On 19 November, 2007, The Scotsman reported that Rowling had threatened legal action against Lippert for allegedly violating her intellectual property rights by producing and publishing the novels.[6] A specialist in intellectual property law at Strathclyde University commented that, "If an insubstantial character from a novel is taken and built up by another author in a new story, that can be a defence against copyright infringements."[6] However, after Rowling's agency agreed to receive an advance copy of the story from Lippert, it was announced that Rowling had dismissed any legal allegations, and said she supported the novel and any others like it (so long as it was appropriate for children, and not made for profit).[1]

The novel, titled James Potter and the Hall of Elders' Crossing, gained worldwide attention and was featured in international news media, including the Scotsman newspaper,[6] Canadian Public Radio, and Fox News affiliates across the United States,[3] among others.[1][2][5] In 2008, the website for the sequel was launched, immediately creating buzz in the Harry Potter community and garnering over thirty-thousand hits in its first few weeks.[1] Released in September of 2008, James Potter and the Curse of the Gatekeeper achieved 40,000 readers in its first week. Together, the two James Potter stories have been translated into more than half a dozen languages and viewed by an estimated million-plus readers worldwide.
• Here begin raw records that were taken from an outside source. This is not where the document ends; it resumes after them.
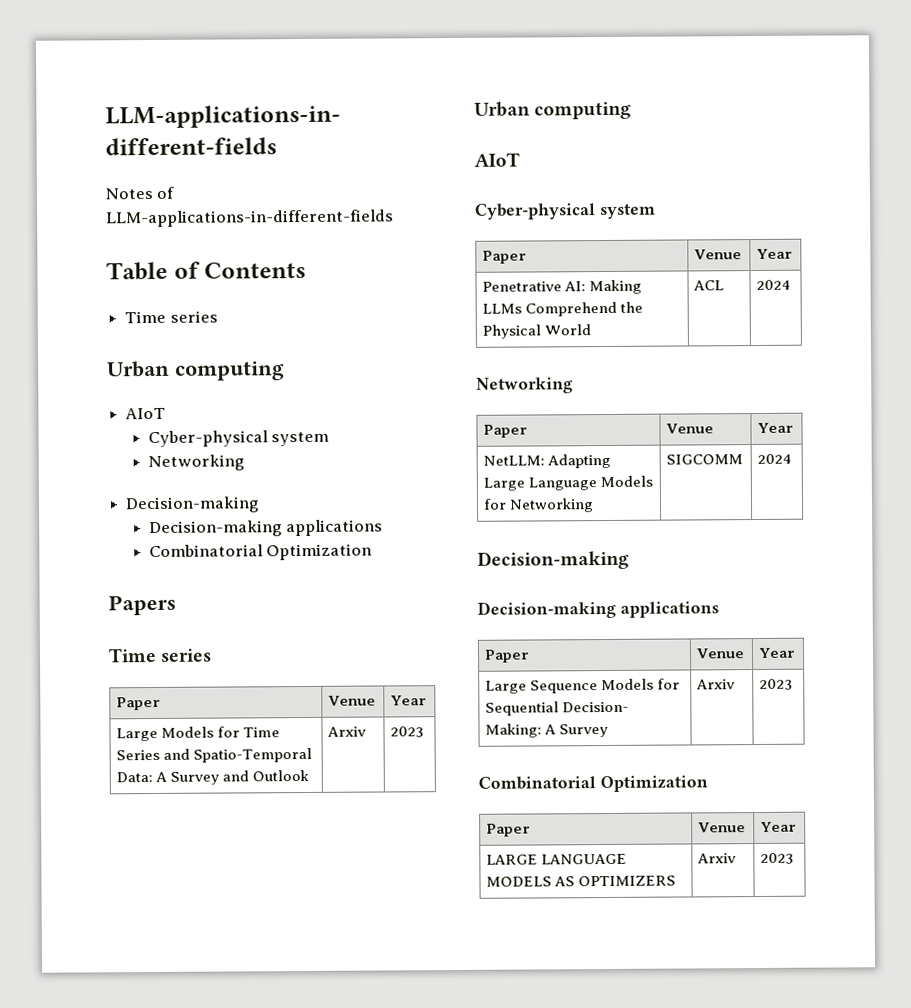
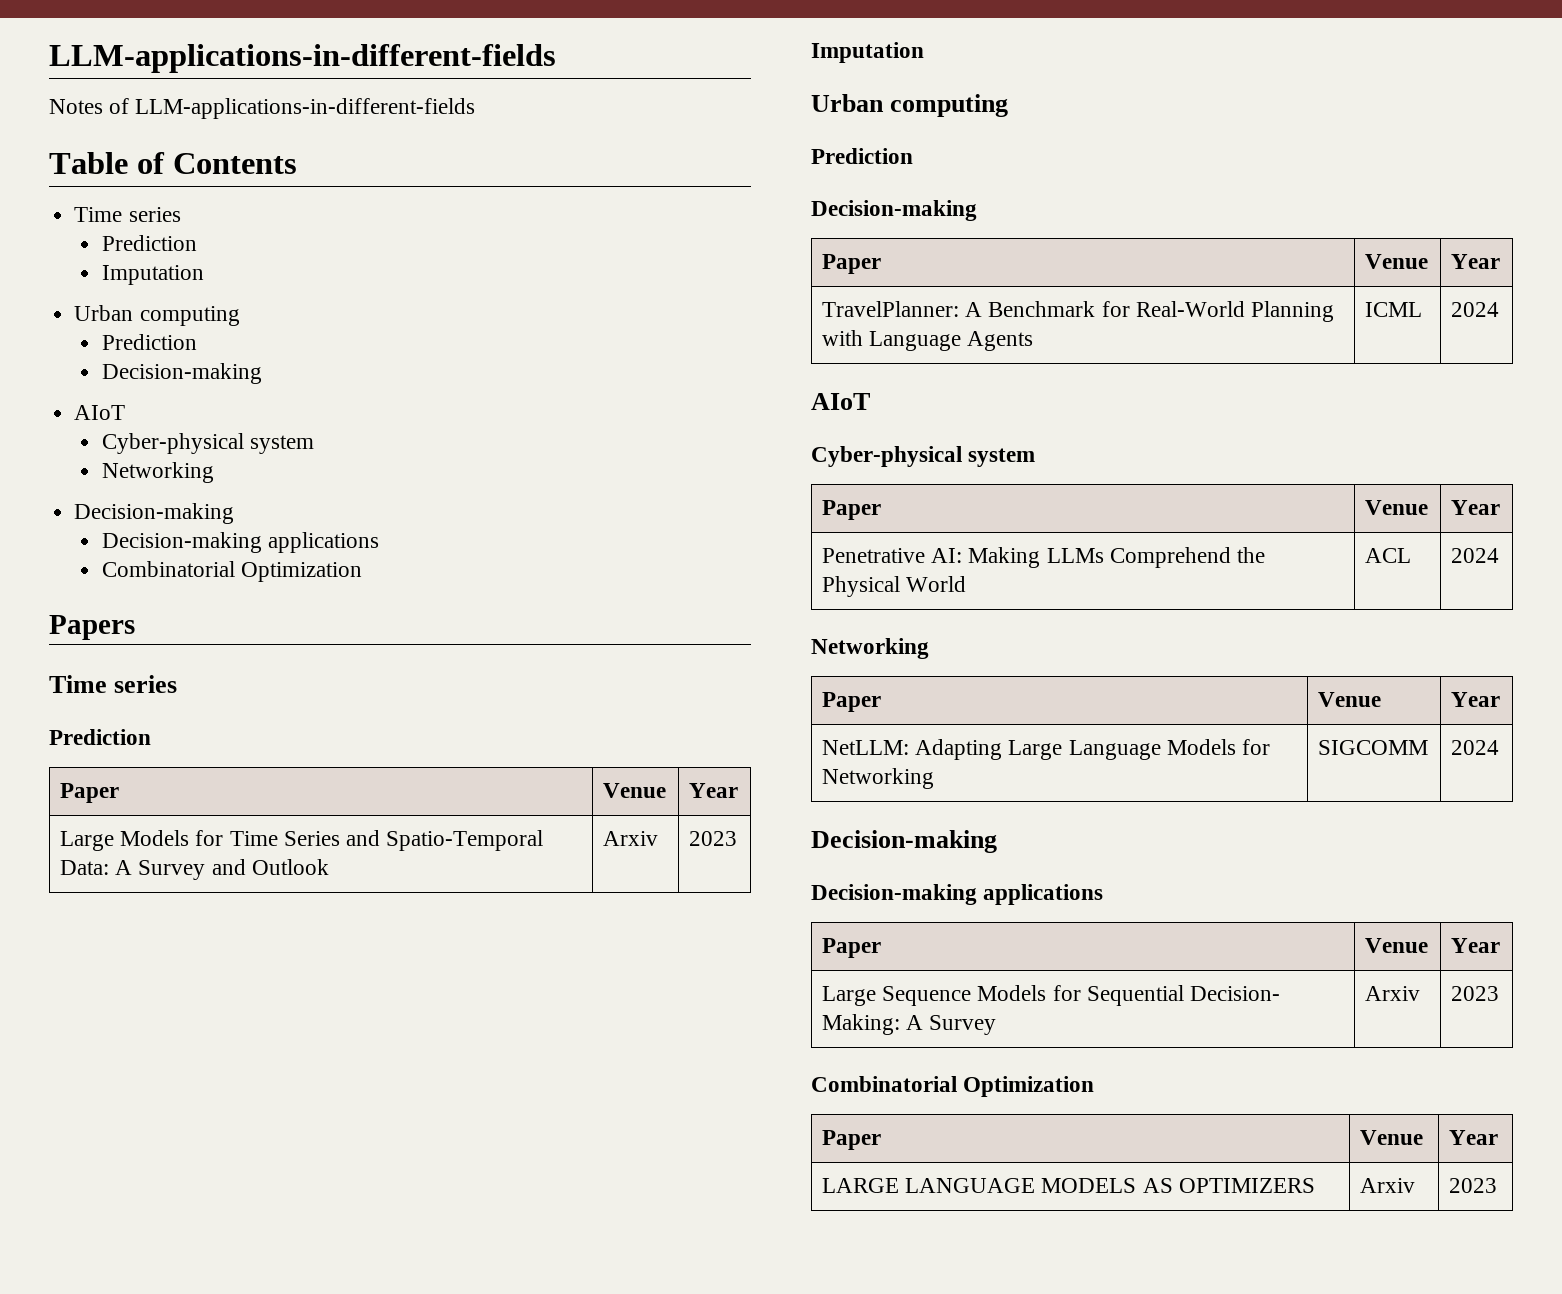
  Table of Contents
  Time series
+ Prediction
+ Imputation
  Urban computing
+ Prediction
+ Decision-making
  Papers
  Time series
+ Prediction
  Large Models for Time Series and Spatio-Temporal Data: A Survey and Outlook | Arxiv | 2023
+ Imputation
  Urban computing
+ Prediction
+ Decision-making
+ Paper | Venue | Year
+ TravelPlanner: A Benchmark for Real-World Planning with Language Agents | ICML | 2024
The series has continued to grow with the release of three more novels and a published spin-off. In 2007, the Grotto Keep Forum was founded as a place for fans to discuss the novels and was frequented by hundreds of members. Today, the series Facebook page has over 11,000 likes, and the works of the James Potter series have a combined total of over 40,000 reviews on Goodreads, the highest for any fanfiction. Since 2014, Living Audio, U.K. has also been producing free audiobook versions of the series, narrated by Justin Sargeant.